What would you have wanted to say?
"I'd like us to go back to being a nation that is both democratic and Jewish. If we say that 'a good Arab is a dead Arab,' then that's not democracy, and it's saddening. The Torah explicitly says: 'Love ye therefore the stranger; for ye were strangers in the land of Egypt.' We must not have discrimination. It goes against the Torah."
What happened to us? How did we get to this place?
"I'm less interested in analyzing the problem and more interested in fixing it. Those who make racist comments disgrace the State of Israel. I can't accept it. No one needs to accept it. It's not to our benefit, when people talk against gays and Israeli Arabs. All Arabs must be killed? We do have the rule of law here. 'Zion shall be redeemed through justice.' Begin also said that 'There are judges in Jerusalem.' So why aren't we protecting the justice system more? A Jew was once almost killed because he was mistaken for an Arab. That was absurd, this argument. Just as I hurt when someone tries to kill a Jew, I hurt when a Jew tries to kill someone because he's an Arab."

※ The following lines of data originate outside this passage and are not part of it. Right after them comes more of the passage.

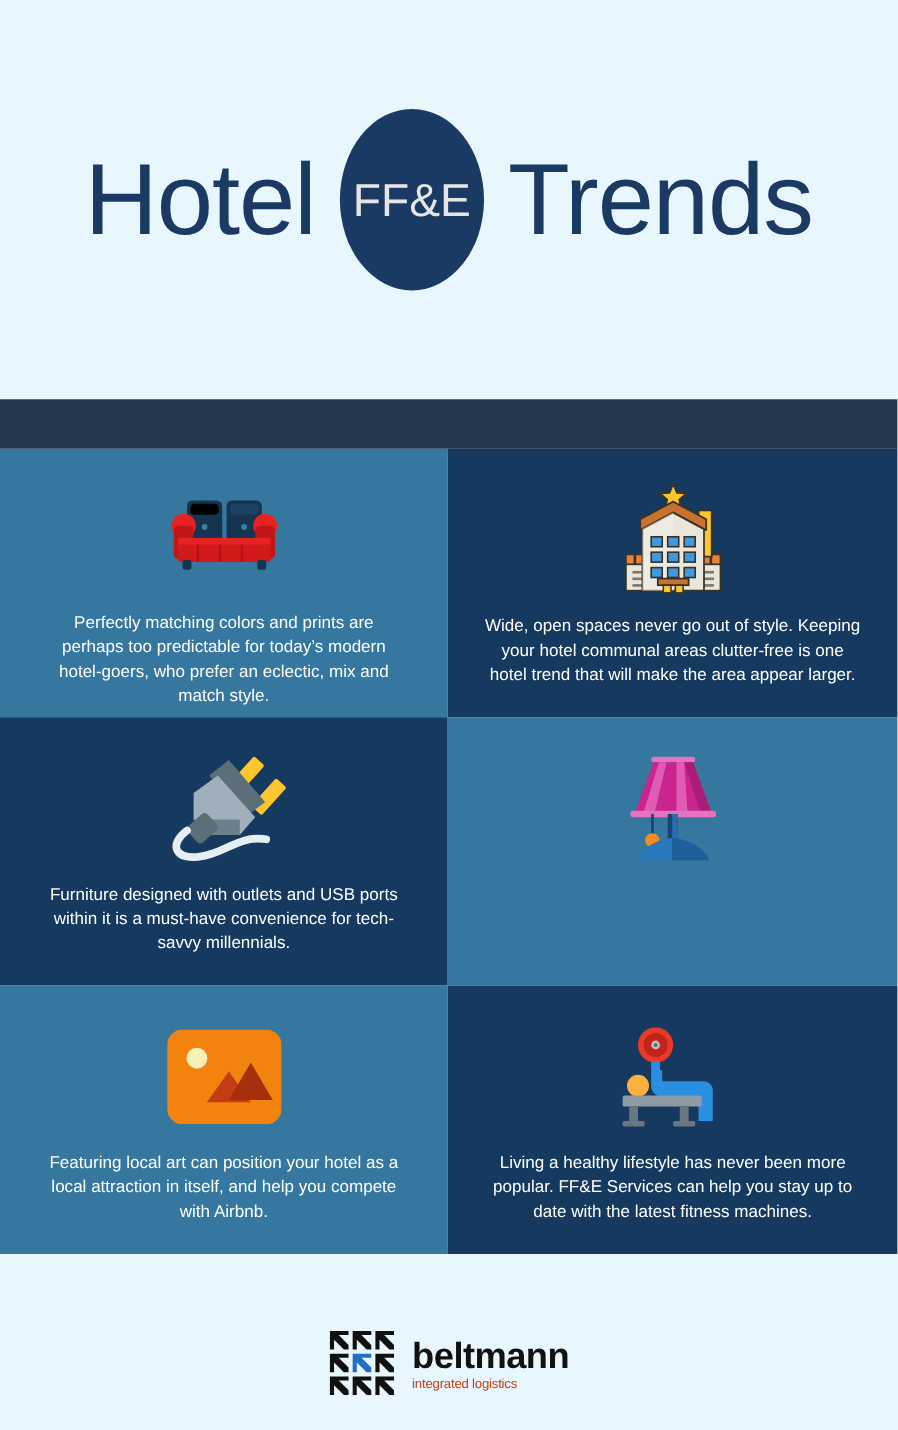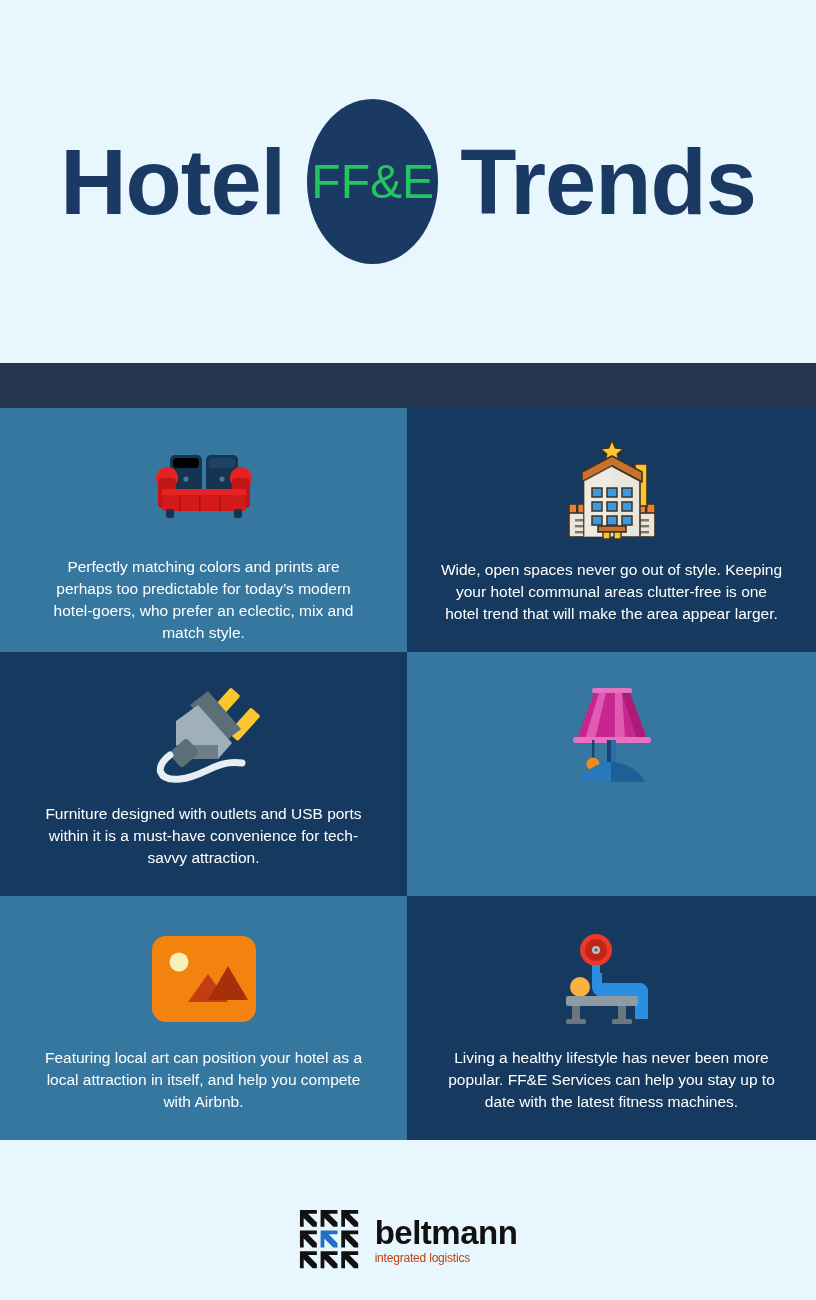"Hotel" .title-word { font-weight: 700 -> 400 }
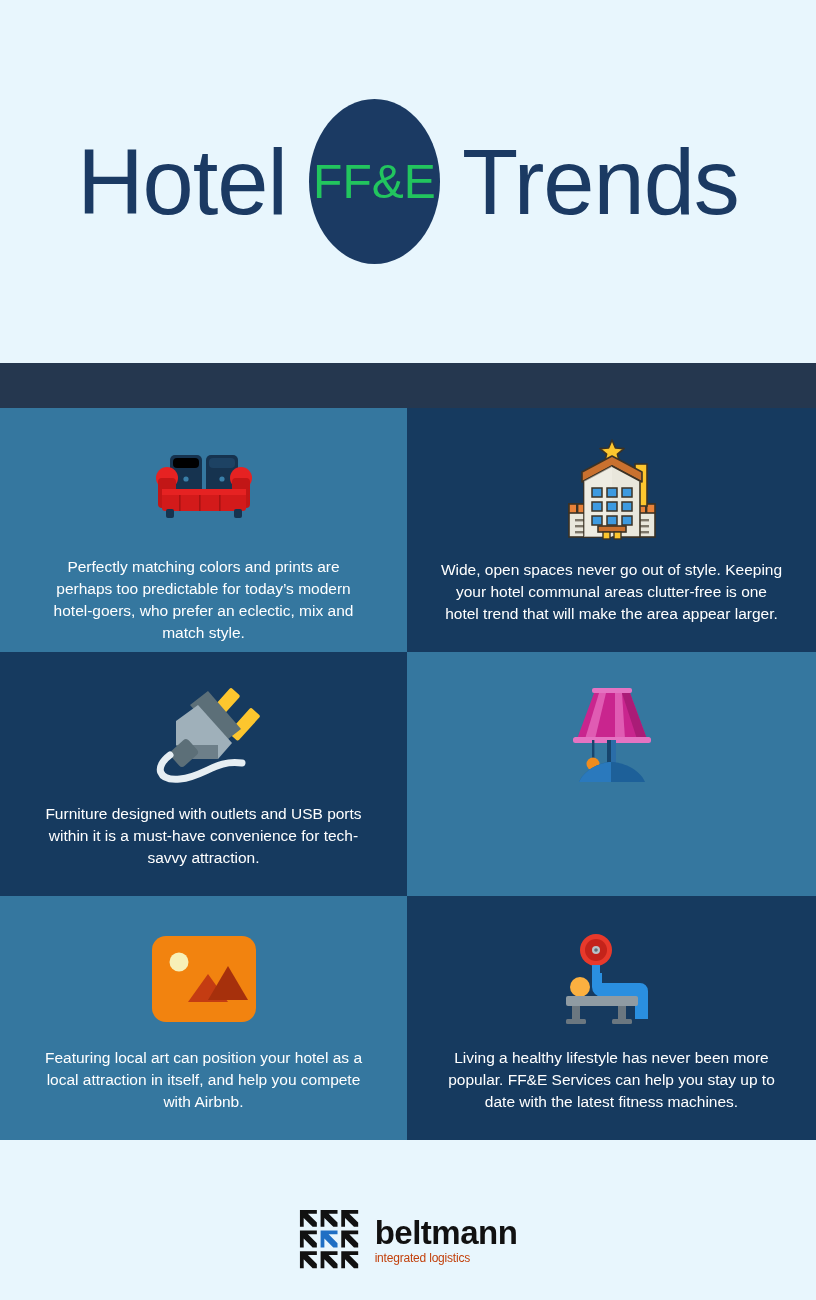"FF&E" .ffe-badge { color: #22c55e -> #e5e5e5; font-size: 48px -> 42px }
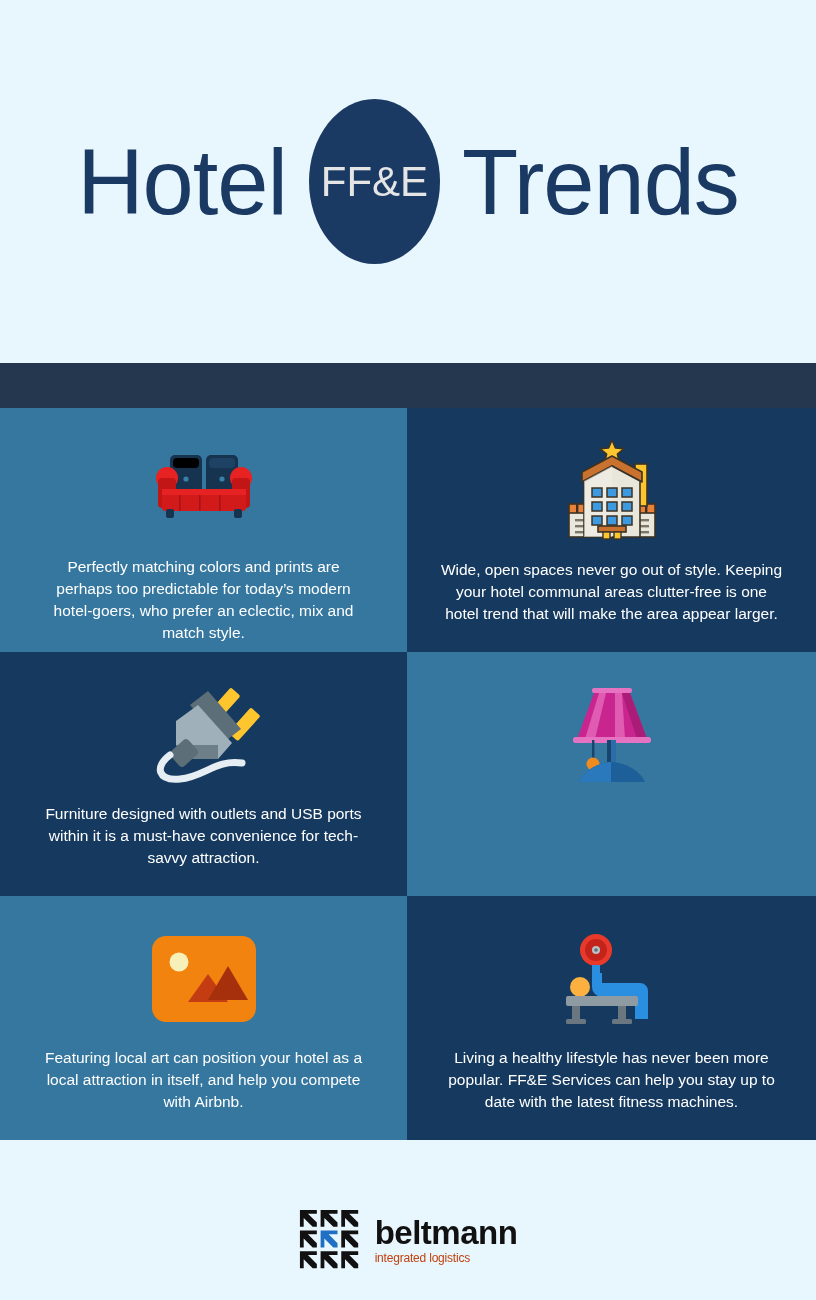"Furniture designed with outlets and" p.card-text { text: attraction -> millennials }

Do you still think peace is possible?
"For us, the Arab world remains something static—made of half Shiite and half Sunni and that's it. People don't understand there is a young generation and that a revolution is underway there. Out of 400 million Arabs, more than half of them are under 25. That's something different altogether. We're experts on the past, but there's no expert on the future. The future needs a vision, and we lack that today. But the thing Israel lacks most today is peace. The fact there is no ongoing peace process at the moment is the main thing that bothers me."
Politics get a bad name.
"Because there's a kind of smugness today. When we were under British rule, and there was a high commissioner, a representative of the king, he would sign his letters: 'your obedient servant.' It was a bit for show, but it was a nice show. I miss this tone in leaders. And I miss leaders who take action. There's a difference between words and actions. There are those who say: 'If you said it, you did it.' It's been a characteristic of a lot of governments, including the current one. And I thought, and still do: If you say you'll do something but don't do it, it isn't worth anything."